Web page edit records:
● ● ● ●
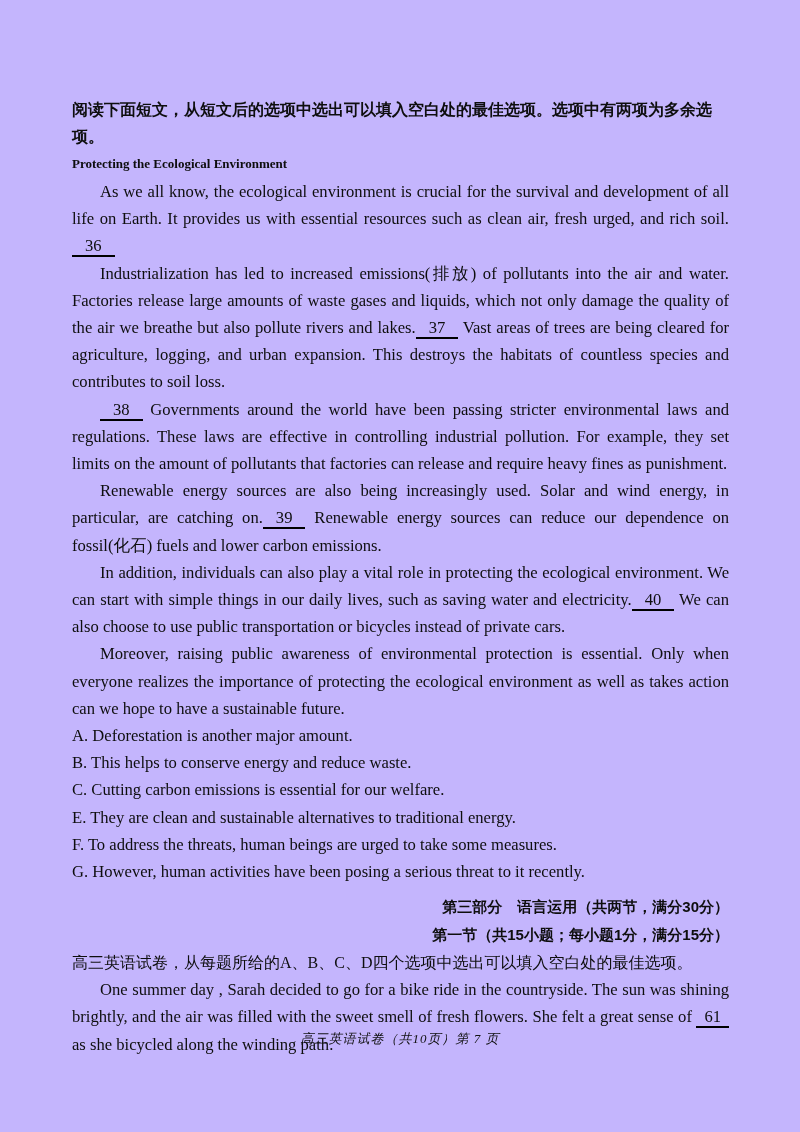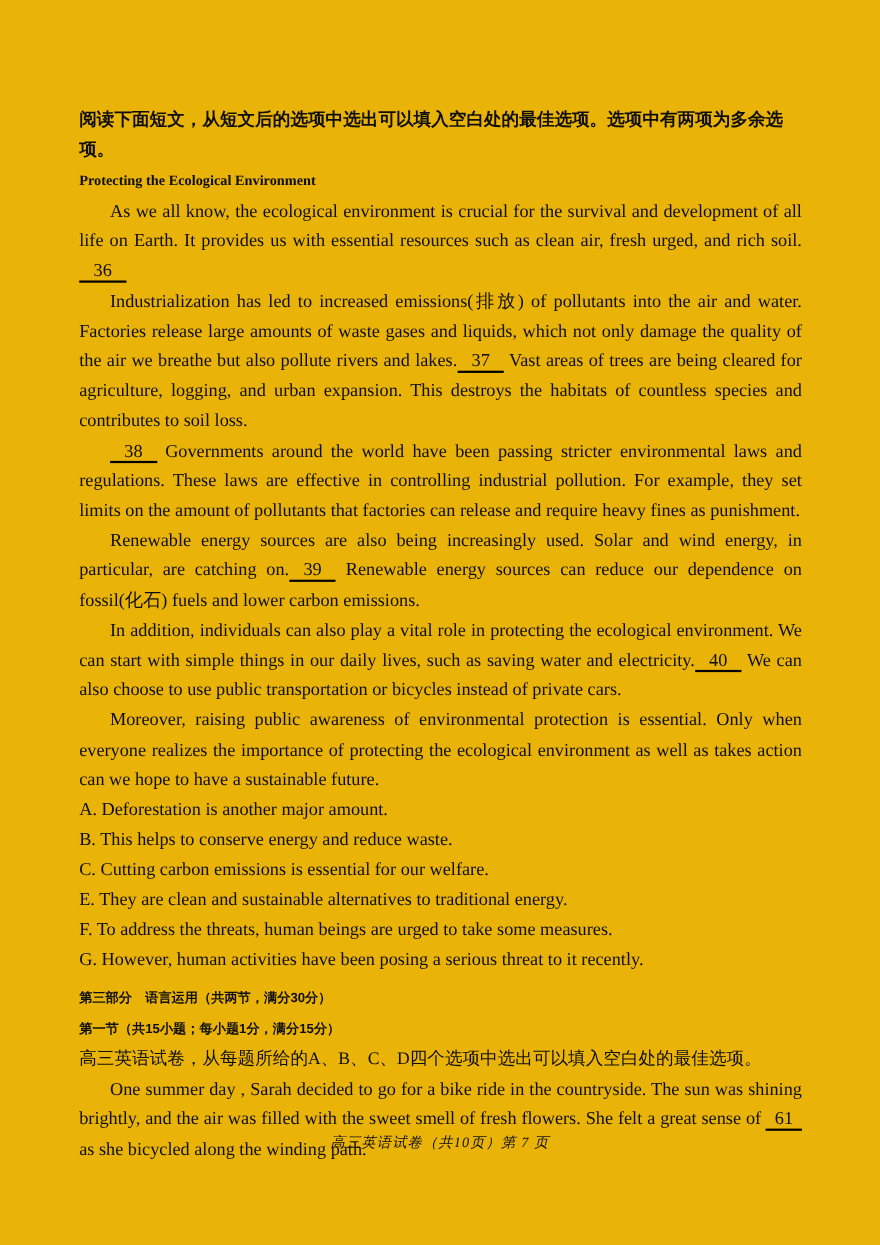--- a/index.html
+++ b/index.html
@@ -1,21 +1,21 @@
 <!DOCTYPE html>
 <html><head>
 <meta charset="utf-8">
 <style>
   * { margin: 0; padding: 0; box-sizing: border-box; }
   html, body { background: #ffffff; }
   .page {
     position: relative;
     width: 800px;
     height: 1132px;
-    background: #eab308;
+    background: #c4b5fd;
     font-family: "Liberation Serif", serif;
     color: #0e0e0e;
     overflow: hidden;
   }
   .content {
     position: absolute;
     left: 72px;
     top: 96px;
     width: 657px;
   }
@@ -48,22 +48,23 @@
     white-space: nowrap;
   }
   .option {
     font-size: 16.6px;
     line-height: 27.2px;
     text-align: justify;
   }
   .part-heading {
     font-family: "Liberation Sans", sans-serif;
     font-weight: 700;
-    font-size: 12px;
+    font-size: 15px;
     line-height: 28px;
+    text-align: right;
   }
   .mt { margin-top: 8px; }
   .cn-plain {
     font-size: 16px;
     line-height: 27px;
   }
   .footer {
     position: absolute;
     top: 1030px;
     left: 0;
● ● ● ●
• **WHAT IS REQUIRED**
Transcribe every entry exactly, omitting pictures.

• **ANSWER BOX**
--- a/index.html
+++ b/index.html
@@ -1,21 +1,21 @@
 <!DOCTYPE html>
 <html><head>
 <meta charset="utf-8">
 <style>
   * { margin: 0; padding: 0; box-sizing: border-box; }
   html, body { background: #ffffff; }
   .page {
     position: relative;
     width: 800px;
     height: 1132px;
-    background: #eab308;
+    background: #c4b5fd;
     font-family: "Liberation Serif", serif;
     color: #0e0e0e;
     overflow: hidden;
   }
   .content {
     position: absolute;
     left: 72px;
     top: 96px;
     width: 657px;
   }
@@ -48,22 +48,23 @@
     white-space: nowrap;
   }
   .option {
     font-size: 16.6px;
     line-height: 27.2px;
     text-align: justify;
   }
   .part-heading {
     font-family: "Liberation Sans", sans-serif;
     font-weight: 700;
-    font-size: 12px;
+    font-size: 15px;
     line-height: 28px;
+    text-align: right;
   }
   .mt { margin-top: 8px; }
   .cn-plain {
     font-size: 16px;
     line-height: 27px;
   }
   .footer {
     position: absolute;
     top: 1030px;
     left: 0;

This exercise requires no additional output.